Starring Tom Hardy & Charlize Theron

Directed by George Miller

R

If Australian director George Miller never did anything else, he’d forever be remembered as the man who gave the world the post-apocalyptic road-thrills drama Mad Max. Miller’s movie, in 1979, was a low-budget landmark of gonzo filmmaking that became an action-adventure icon, spawning two sequels, both starring Mel Gibson and both directed by Miller.

Now Miller—who went on to produce, write and/or direct other acclaimed films, including Dead Calm, Lorenzo’s Oil, Happy Feet and Babe—has returned to where he started, and this explosively revved-up reboot, epic in every sense of the word, may become the crowning achievement of his already impressive career. It’s big, bold and brash and makes the loudest bang, by a long shot, of any movie this year so far—if not any movie of any recent year. It’s grotesque and gorgeous and glorious all at once, both brutal and beautiful, a thing of cinematic wonder and wizardry, a circus of eye-popping, old-school stunt work, and a crazy orchestration of such sheer, all-out gusto, spunk, energy, imagination and nerve, it makes most other blockbusters, superhero sagas and special-effect blowouts look like they were made with doodles, doodads and trinkets from a toy box.

Miller’s new Max grabs you from the first scene and never lets go as it establishes its central character, its parched desert setting and its harsh parameters. “My name is Max,” intones the figure we first see onscreen snatching a lizard from his boot—then popping it into his mouth and eating it. “A man reduced to a single instinct: survival.”

FURY ROADAnd then, BAM—Max (Tom Hardy) is off and running—and so are we—on a wild, wild chase across a bleak wasteland of sand, mud and rock, pursued by a banshee-like posse of freakish “war boy” cultists, and thrown by dire circumstance into the company of a ferocious, one-armed defector (Charlize Theron) and her precious cargo: the four young wives of the cult’s terrifying leader, Immortan Joe (Hugh Keays-Byrne, who also appeared in the original Max).

FURY ROAD

Charlize Theron

Miller stages his story (written with collaborators Brendan McCarthy and Nick Lathouris)—a ripping fable about a small group of people looking for redemption in a ruined, bizarr-o world of fire, water, gasoline and blood—with constant movement. His cameras, like his characters, almost never pause; they’re always sweeping, swooping, panning, scanning or tracking, adding to the persistent, insistent sensation of motion and danger, of never feeling like it’s safe enough to slow down.

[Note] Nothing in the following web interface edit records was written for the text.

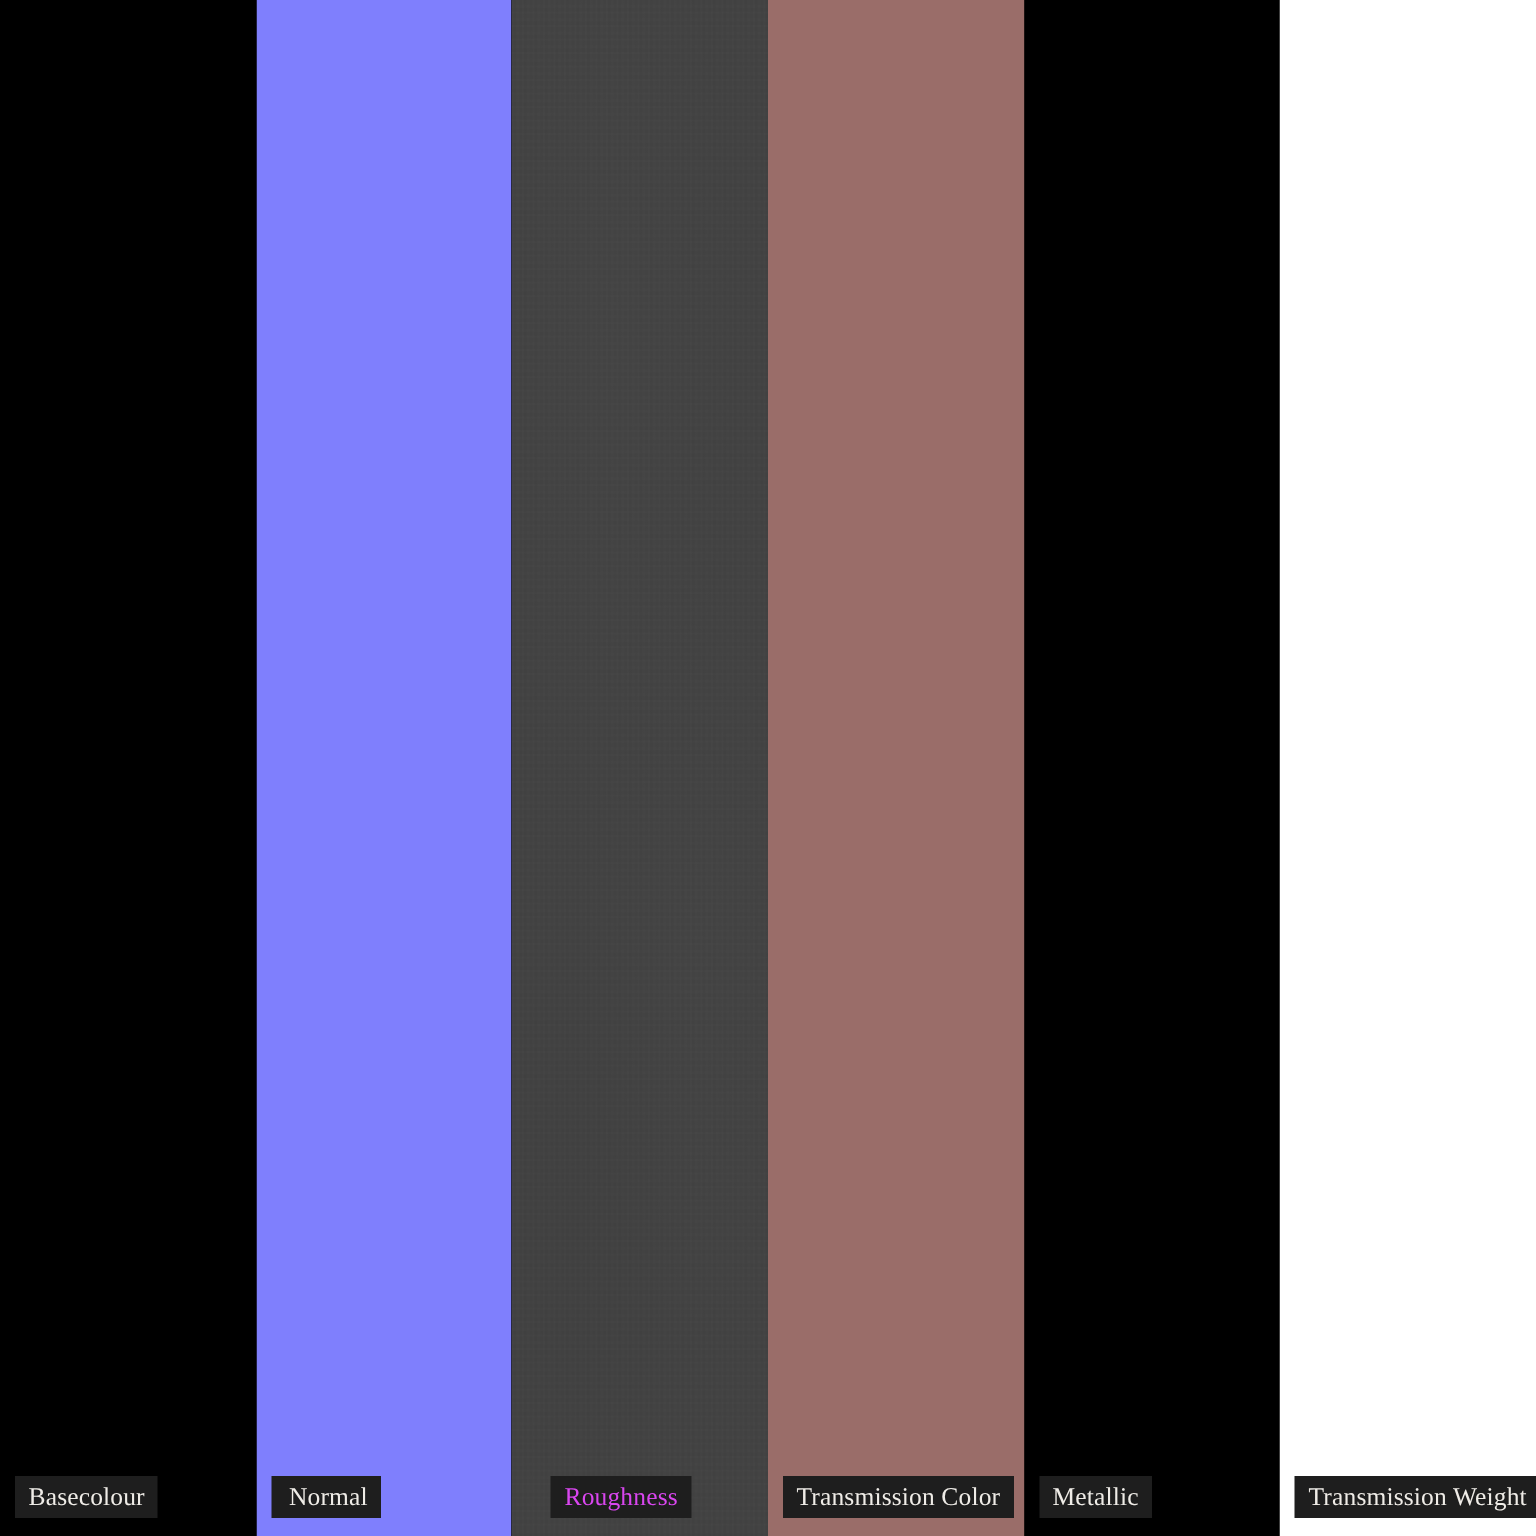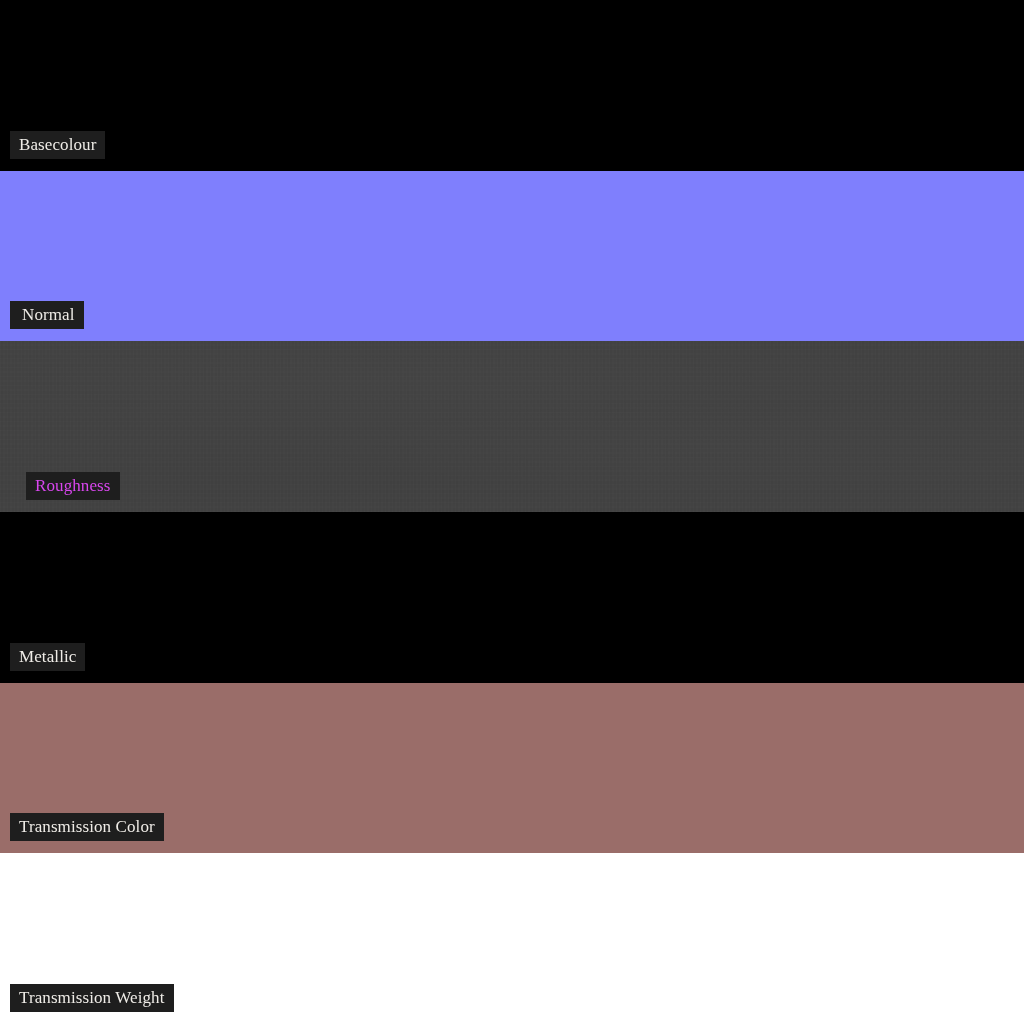--- a/index.html
+++ b/index.html
@@ -18,7 +18,6 @@
     height: 1024px;
     overflow: hidden;
     display: flex;
-    flex-direction: column;
     background: #000000;
   }
 

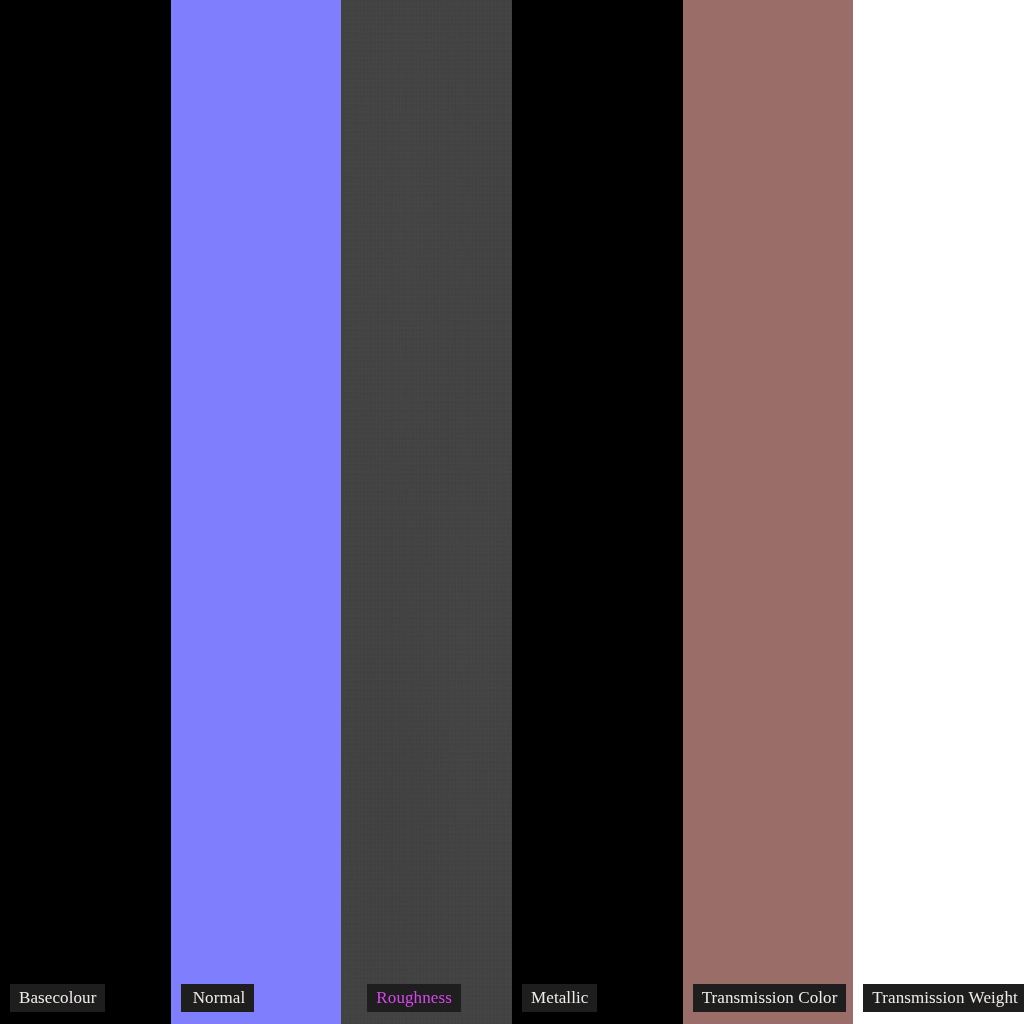--- a/index.html
+++ b/index.html
@@ -126,13 +126,13 @@
   </div>
 
   <div class="channel-column">
-    <div class="swatch-fill" style="background: rgb(0, 0, 0);"></div>
-    <div class="channel-label" style="background: rgb(30, 30, 30); color: rgb(239, 236, 231);">Metallic</div>
+    <div class="swatch-fill" style="background: rgb(154, 109, 105);"></div>
+    <div class="channel-label" style="background: rgb(30, 30, 30); color: rgb(239, 236, 231);">Transmission Color</div>
   </div>
 
   <div class="channel-column">
-    <div class="swatch-fill" style="background: rgb(154, 109, 105);"></div>
-    <div class="channel-label" style="background: rgb(30, 30, 30); color: rgb(239, 236, 231);">Transmission Color</div>
+    <div class="swatch-fill" style="background: rgb(0, 0, 0);"></div>
+    <div class="channel-label" style="background: rgb(30, 30, 30); color: rgb(239, 236, 231);">Metallic</div>
   </div>
 
   <div class="channel-column">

The automotive stunts, chase scenes and fights are so extraordinarily, intensely over-the-top, they become things of art—manic, mad-hatter masterworks of coordination as men scamper over, under, through, in and out of all kinds of cars, trucks and monstrous hybrid vehicles as they roar along at great speeds, often colliding, frequently exploding—and, in one absolutely stupendous sequence, being sucked up into a sand cyclone.

Harding is terrific, Theron is even better, and Miller, well, this time he’s outdone even himself. Mad Max: Fury Road isn’t just the movie to see—it’s the movie so “max” you’ll need to see it more than once to marvel in all it is, all it does, and just how much it blows almost everything else away.